Expression of miR-329 is regulated by MeCP2. (a) Relative expression levels of primary transcript (pri-miR-329) in a subset of breast specimens. Total RNA was isolated from breast cancer samples or the corresponding normal tissues, and relative expression levels of pri-miR-329 were assessed using conventional RT-PCR. Pri-miR-329 (pri-miR-329-1 (162 bp) and pri-miR-329-1+pri-miR-329-2 (567 bp)) was detected as two conspicuous bands using the primer sets shown in Table 1. The log2 value shows pri-miR-329 relative fold change in 20 paired human breast specimens. (b) Relative expression level of pri-miR-329 after 5-aza-2′-deoxycytidine (5-Aza) and/or Trichostatin A (TSA) treatment were determined by RT-PCR. (c) Relative expression levels of pri-miR-329, pre-miR-329, and mature miR-329 after 5-Aza treatment were determined by RT-qPCR or RT-PCR. GAPDH mRNA or U6 snRNA were used for normalization of pri-/pre-miR and mature miR, respectively. (d) Relative expression levels of miR-329 after MeCP2 silencing. Forty-eight hours after transfection of MeCP2 siRNA or control siRNA into MCF7 cells, pri-miR-329 level was analyzed by RT-PCR. The data are presented as mean±S.D. of three independent experiments (paired t-test); *P<0.05
miR-329 is one of intergenic miRs, and its promoter region has not been identified definitively. We browsed a ~10-kb region upstream of the miR-329 gene to find likely cis elements affecting miR-329 expression; however, we did not find CpG islands on that region. Recent studies showed that miR-329 is upregulated in the brain of a mouse model of Rett syndrome; these mice have mutations in the MeCP2 gene, and the MeCP2 level is elevated in neoplastic breast tissues.27, 28, 29 To test the possibility that MeCP2 is responsible for the downregulation of miR-329 in breast cancer, we assessed miR-329 expression after transfection of Mecp2 siRNA into MCF7 cells. As shown in Figure 6d, downregulation of MeCP2 resulted in upregulation of miR-329. Pri-miR-329-1 and pri-miR-329-2 were also upregulated after MeCP2 silencing; this result indicated that MeCP2 was responsible for upregulation of miR-329 in breast cancers (Figure 6d). Taken together, these data suggested that transcriptional inactivation of both miR-362-3p and miR-329 is responsible for the downregulation of both miR-362-3p and miR-329 in breast cancers.
Discussion
p130Cas functions as a major integrator of cellular signaling by interacting with various proteins including receptor tyrosine kinases, adaptor molecules, and guanine nucleotide exchange factors; p130Cas’s activity is tightly regulated by phosphorylation by focal adhesion kinase or Src.19, 30, 31 Overexpression of p130Cas in breast cancer is associated with poor prognosis and with resistance to tamoxifen or adriamycin.4, 18, 32 Here, our aim was to identify the regulatory mechanism governing p130Cas expression by means of miRs. We demonstrated that miR-362-3p and miR-329 act as tumor suppressors by inhibiting p130Cas expression in human breast cancer cells. This seems to be the first study to show that the miR-362-3p/329-p130Cas axis is involved in cancer progression and to demonstrate the inverse correlation between expression levels of miR-362-3p/329 and p130Cas in breast cancer.

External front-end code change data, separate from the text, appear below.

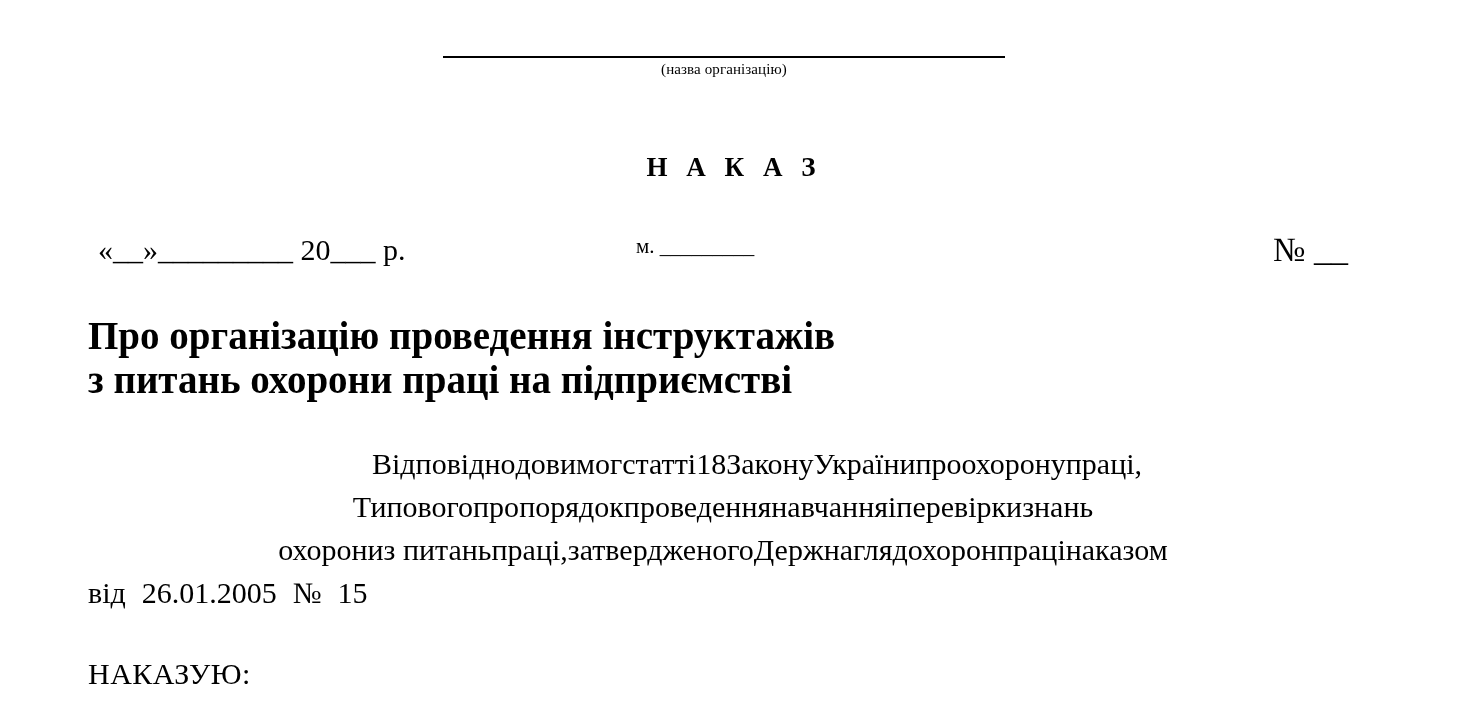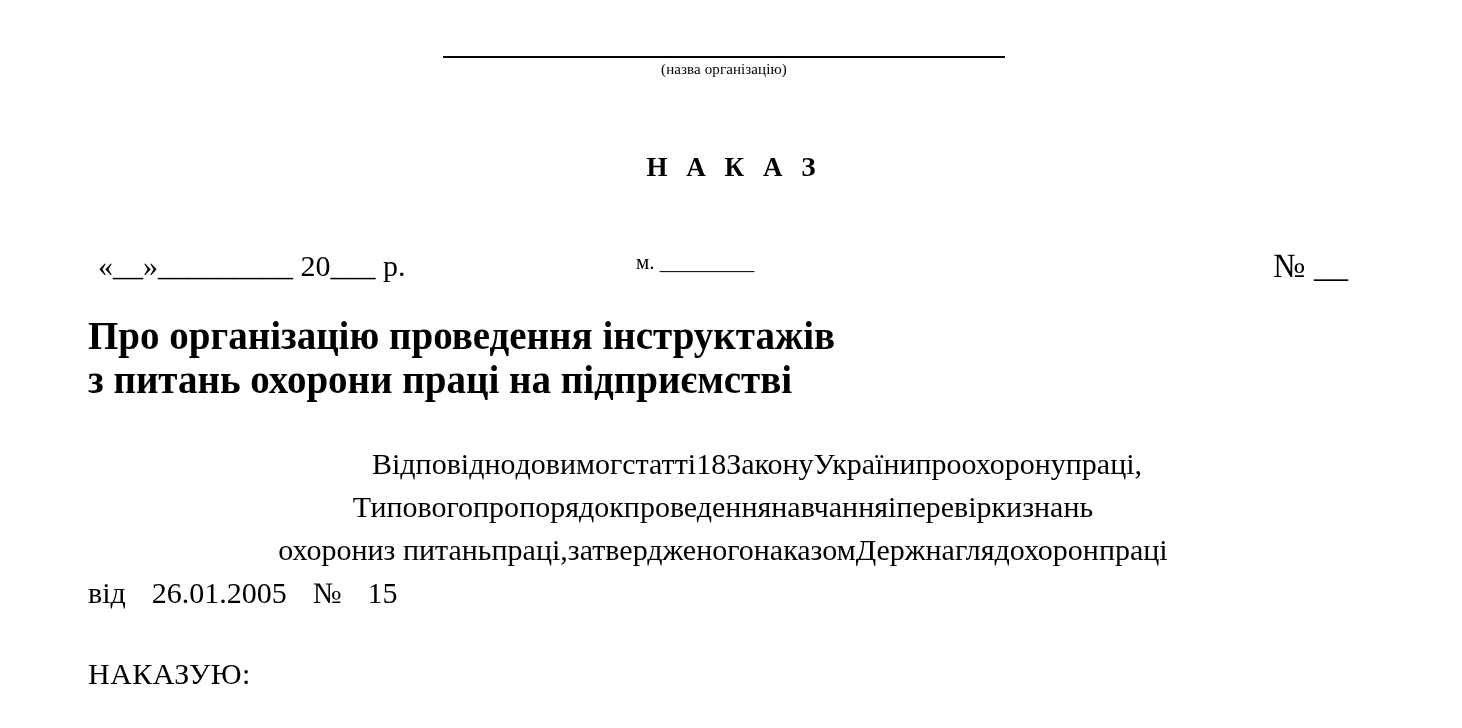--- a/index.html
+++ b/index.html
@@ -54,21 +54,21 @@
     font-size: 27px;
     font-weight: bold;
     letter-spacing: 6px;
     text-indent: 6px;
   }
 
   
   .meta-line {
     position: absolute;
     left: 88px;
-    top: 244px;
+    top: 228px;
     width: 1272px;
     height: 48px;
   }
   .meta-date {
     position: absolute;
     left: 10px;
     top: 0;
     font-size: 30px;
     line-height: 44px;
     white-space: pre;
@@ -120,21 +120,21 @@
   
   .jline {
     display: flex;
     width: 100%;
     white-space: pre;
   }
   .jline.j { justify-content: center; }
   .jline.j.first { text-indent: 0; }
   .jline .ind { width: 68px; flex: 0 0 68px; }
   .jline.last { justify-content: flex-start; gap: 16px; }
-  .jline.last .w + .w { margin-left: 10px; }
+  .jline.last .w + .w { }
 
   
   .order-word {
     position: absolute;
     left: 88px;
     top: 652px;
     font-size: 30px;
     line-height: 44px;
     letter-spacing: 0.5px;
     white-space: pre;
@@ -160,20 +160,20 @@
 
   <div class="subject">
     <span class="ln">Про організацію проведення інструктажів</span>
     <span class="ln">з питань охорони праці на підприємстві</span>
   </div>
 
   <div class="body-block">
     <div class="body-par" id="body-par">
         <div class="jline j first"><span class="ind"></span><span class="w">Відповідно</span><span class="w">до</span><span class="w">вимог</span><span class="w">статті</span><span class="w">18</span><span class="w">Закону</span><span class="w">України</span><span class="w">про</span><span class="w">охорону</span><span class="w">праці,</span></div>
         <div class="jline j"><span class="w">Типового</span><span class="w">про</span><span class="w">порядок</span><span class="w">проведення</span><span class="w">навчання</span><span class="w">і</span><span class="w">перевірки</span><span class="w">знань</span></div>
-        <div class="jline j"><span class="w">охорони</span><span class="w">з питань</span><span class="w">праці,</span><span class="w">затвердженого</span><span class="w">наказом</span><span class="w">Держнаглядохоронпраці</span></div>
+        <div class="jline j"><span class="w">охорони</span><span class="w">з питань</span><span class="w">праці,</span><span class="w">затвердженого</span><span class="w">Держнаглядохоронпраці</span><span class="w">наказом</span></div>
         <div class="jline last"><span class="w">від</span><span class="w">26.01.2005</span><span class="w">№</span><span class="w">15</span></div>
       </div>
   </div>
 
   <div class="order-word">НАКАЗУЮ:</div>
 
 </div>
 
 </body></html>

In this study, we show that downregulation of miR-362-3p and miR-329 facilitates cancer progression via disinhibition of p130Cas expression. Although miR-362-3p and miR-329 are encoded in an intron of the CLCN5 gene on chromosome X and in an intergenic region on chromosome 14 (14q32.31), respectively, they have identical sequences of the seed region and thereby target p130Cas mRNA. Other studies have shown differential expression of miR-362-3p in various tissues including the fetal brain of mice, estrogen receptor-positive breast tumors, gastric cancer, and melanoma as well as downregulation of miR-329 in glioma, neuroblastoma, and the mouse model of Rett syndrome.20, 22, 29, 33, 34, 35, 36, 37, 38 The detailed mechanism, however, that governs the differential expression of the two miRs has not been fully elucidated.
Although aberrant expression of miRs is known as one of hallmarks of some diseases including cancer, the mechanism regulating miR expression under many pathological conditions remains unclear. DNA methylation is a pivotal regulatory mechanism of gene transcription, and aberrant DNA methylation in cancers often results in silencing of tumor-suppressor genes.39, 40 As shown in Figures 5b and 6c, inhibition of DNA methylation by 5-Aza enhances miR expression; this result indicates that DNA methylation is one of possible mechanisms responsible for the downregulation of miR-362-3p and miR-329 in breast cancer. Although there are CpG islands in the promoter region of the CLCN5 gene, which are likely to affect miR-362 expression, we could not find CpG islands within the ~10 kb region upstream of the miR-329 gene. Recently, several reports demonstrated that MeCP2, a protein binding a singly methylated CpG, regulates miR expression including that of miR-7b, miR-483-5p, and miR-143.41, 42, 43 Furthermore, MeCP2-deficient mice show altered miR expression, and the latter problem is responsible for the pathogenesis of Rett syndrome.29, 44 MeCP2 is also involved in suppression of miR processing by regulating formation of the DGCR8/Drosha complex in the brain.45 On the basis of the results from previous studies and our study (data not shown), we believe that upregulation of MeCP2 in breast cancer may result in downregulation of miR-329.28, 46 Further studies are needed to understand the relationship between the aberrant expression of MeCP2 and dysregulation of miRs (including miR-329) during pathological processes such as neurological diseases and cancer.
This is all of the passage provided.